» **WHAT THE EXERCISE ASKS**
Set down the data below in full, exactly as it reads, but without the pictures.

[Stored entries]
━━━━━━━━

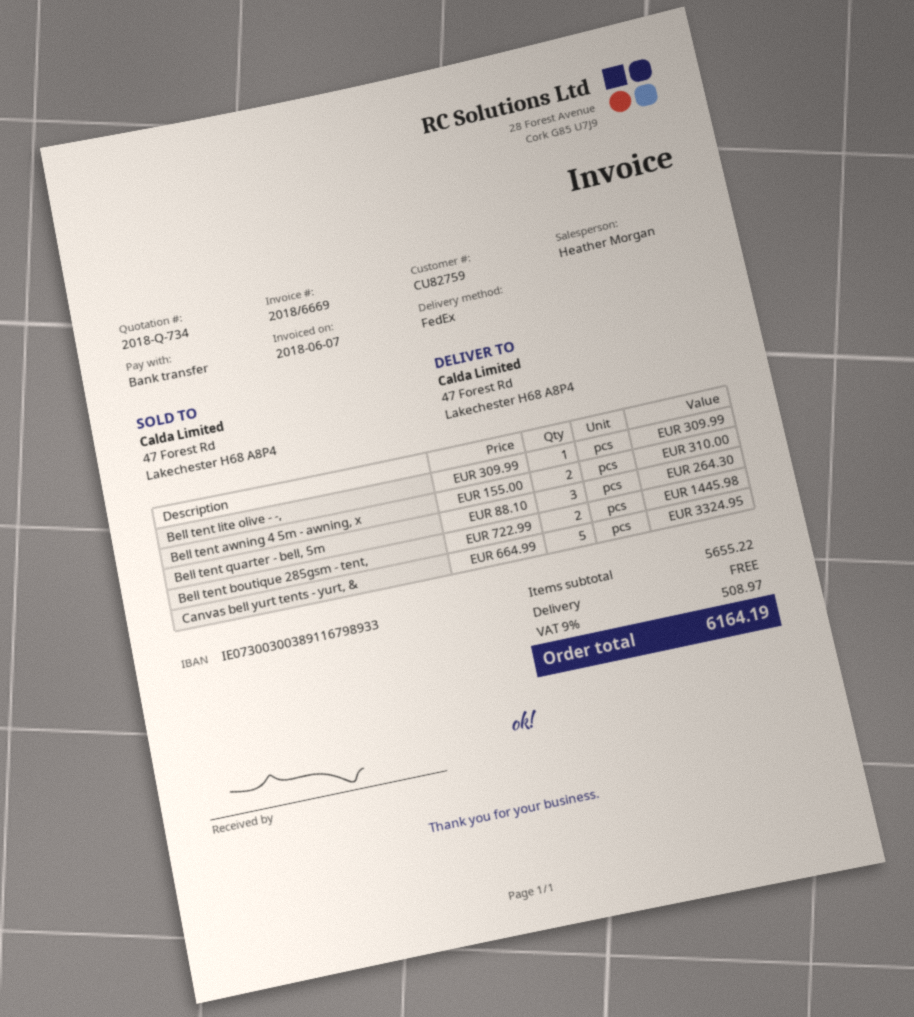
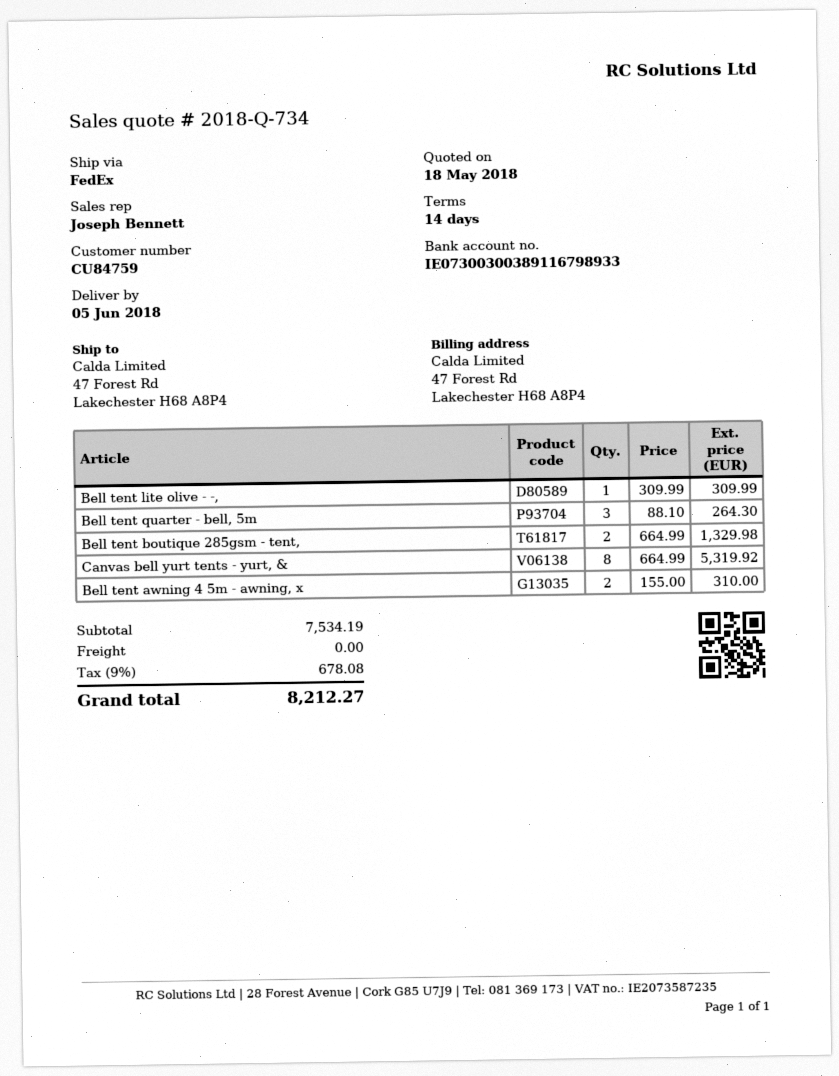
customer number: CU82759 -> CU84759
sales rep: Heather Morgan -> Joseph Bennett
Bell tent boutique 285gsm - tent,: 2 x 722.99 = 1445.98 -> 2 x 664.99 = 1329.98
Canvas bell yurt tents - yurt, &: 5 x 664.99 = 3324.95 -> 8 x 664.99 = 5319.92
subtotal: 5655.22 -> 7534.19
tax: 9% = 508.97 -> 9% = 678.08
total: 6164.19 -> 8212.27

━━━━━━━━

» **OUTPUT FOR THIS TASK**
customer number: CU82759 -> CU84759
sales rep: Heather Morgan -> Joseph Bennett
Bell tent boutique 285gsm - tent,: 2 x 722.99 = 1445.98 -> 2 x 664.99 = 1329.98
Canvas bell yurt tents - yurt, &: 5 x 664.99 = 3324.95 -> 8 x 664.99 = 5319.92
subtotal: 5655.22 -> 7534.19
tax: 9% = 508.97 -> 9% = 678.08
total: 6164.19 -> 8212.27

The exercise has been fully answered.